Position Statement by South Korean Citizens' Organizations on the Occasion of the Seventh Review Conference of the Nuclear Non-Proliferation Treaty


Today around the world, amidst the unprecedented dangers of nuclear war, the peace movement's demand for the abolition of nuclear weapons is more urgent than ever. The "NPT Action Plan 2000 -- 13 Steps" for nonproliferation and disarmament, adopted by all states-parties at the 2000 NPT Review Conference, has now become scrap paper. The U.S. and Russia are increasing their nuclear arsenals and the U.S. refuses to sign onto the NSAs (Negative Security Assurances).
The U.S. especially is regressing, destroying the spirit of the NPT by planning preemptive nuclear attacks and increasing the development of new nuclear weapons.

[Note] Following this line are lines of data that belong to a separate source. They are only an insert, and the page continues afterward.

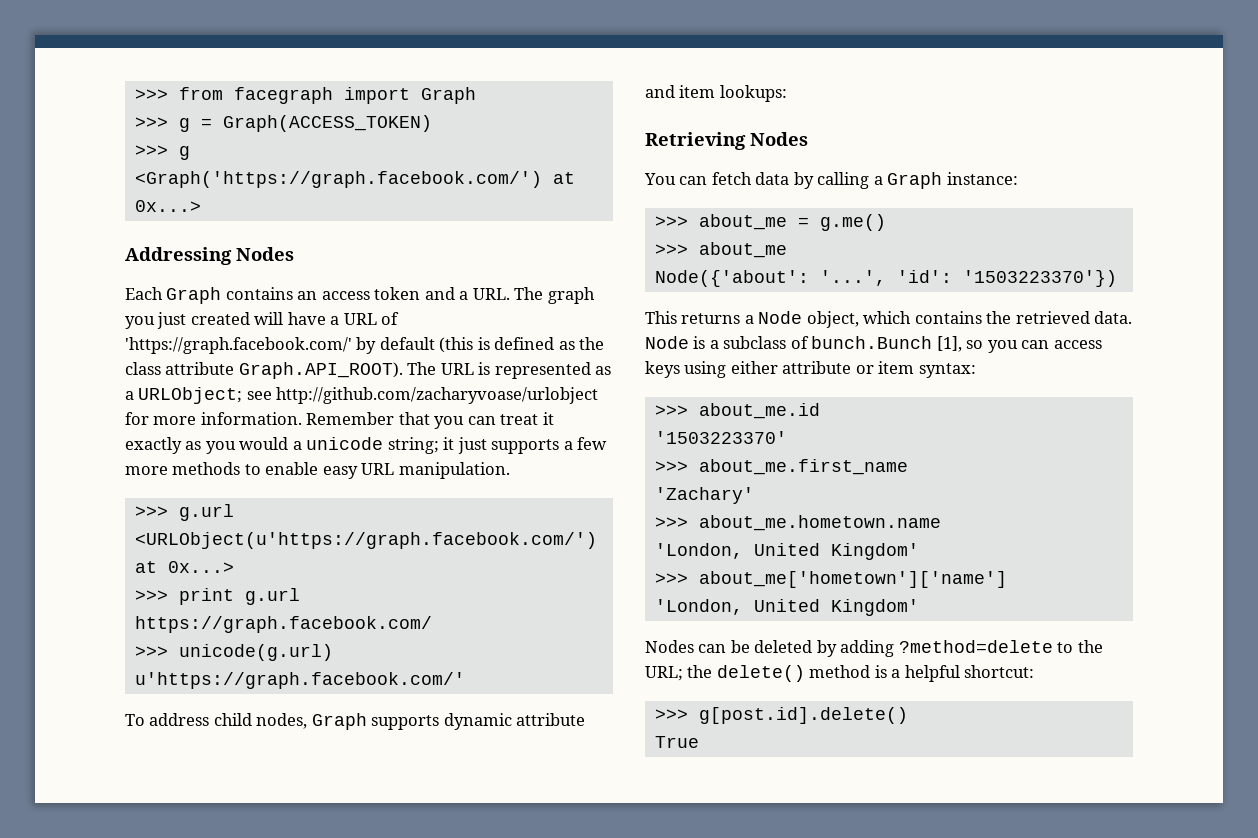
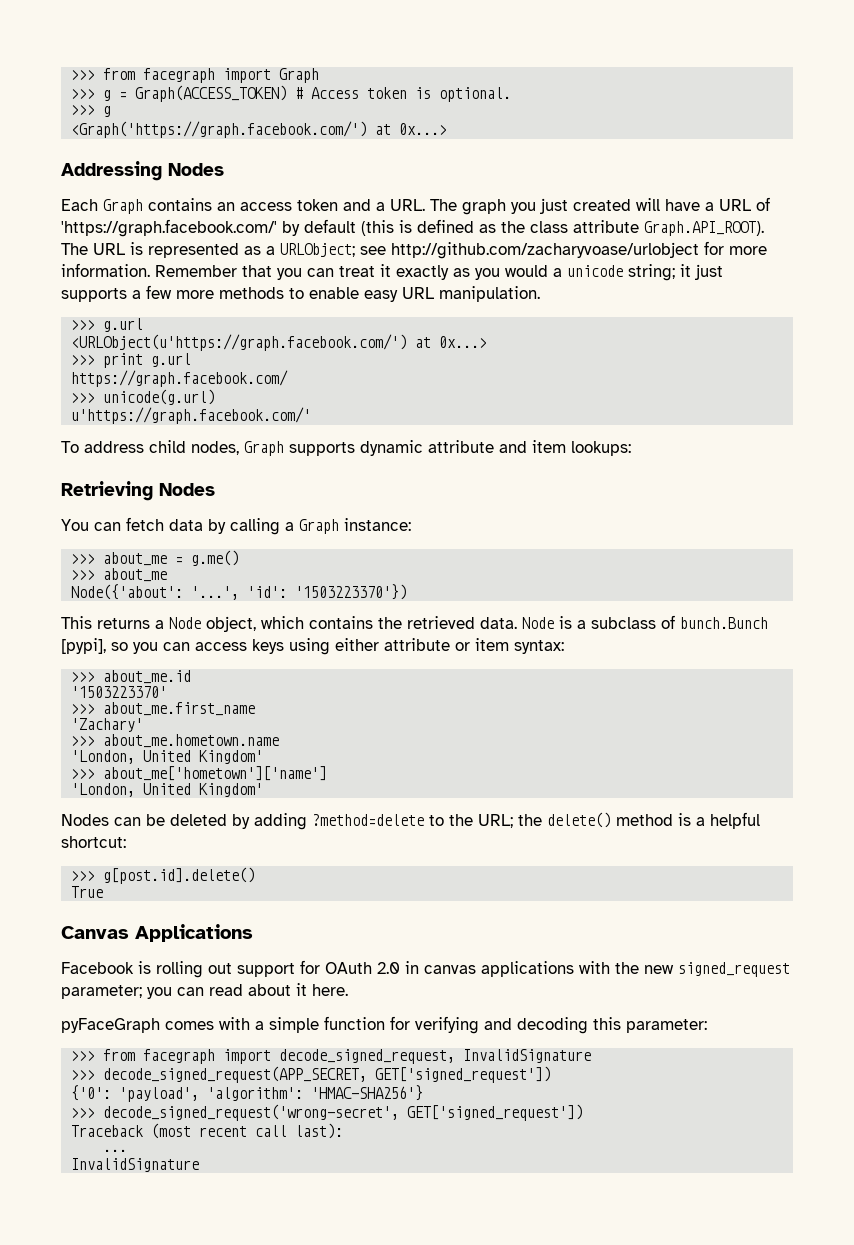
- >>> g = Graph(ACCESS_TOKEN)
+ >>> g = Graph(ACCESS_TOKEN) # Access token is optional.
- Node is a subclass of bunch.Bunch [1], so you can access keys using either attribute or item syntax:
+ Node is a subclass of bunch.Bunch [pypi], so you can access keys using either attribute or item syntax:
+ Canvas Applications
+ Facebook is rolling out support for OAuth 2.0 in canvas applications with the new signed_request parameter; you can read about it here.
+ pyFaceGraph comes with a simple function for verifying and decoding this parameter:
+ >>> from facegraph import decode_signed_request, InvalidSignature
+ >>> decode_signed_request(APP_SECRET, GET['signed_request'])
+ {'0': 'payload', 'algorithm': 'HMAC-SHA256'}
+ >>> decode_signed_request('wrong-secret', GET['signed_request'])
+ Traceback (most recent call last):
+ ...
+ InvalidSignature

Moreover, the IAEA, instead of safeguarding the peaceful use of nuclear materials by non-nuclear-weapon states, is yielding to the U.S.'s ambition to control NNWS' development of nuclear power programs. 

The U.S. should adhere to the spirit of the NPT by withdrawing preemptive nuclear strike plans and suspending the development of nuclear weapon systems. 

The U.S. formulated the Nuclear Posture Review (NPR) in 2002, which espouses preemptive nuclear strikes, and has initiated the development of usable nuclear weapons such as "bunker-busters". The Bush administration spent million in 2003 and has allocated .5 million for development of this weapon. 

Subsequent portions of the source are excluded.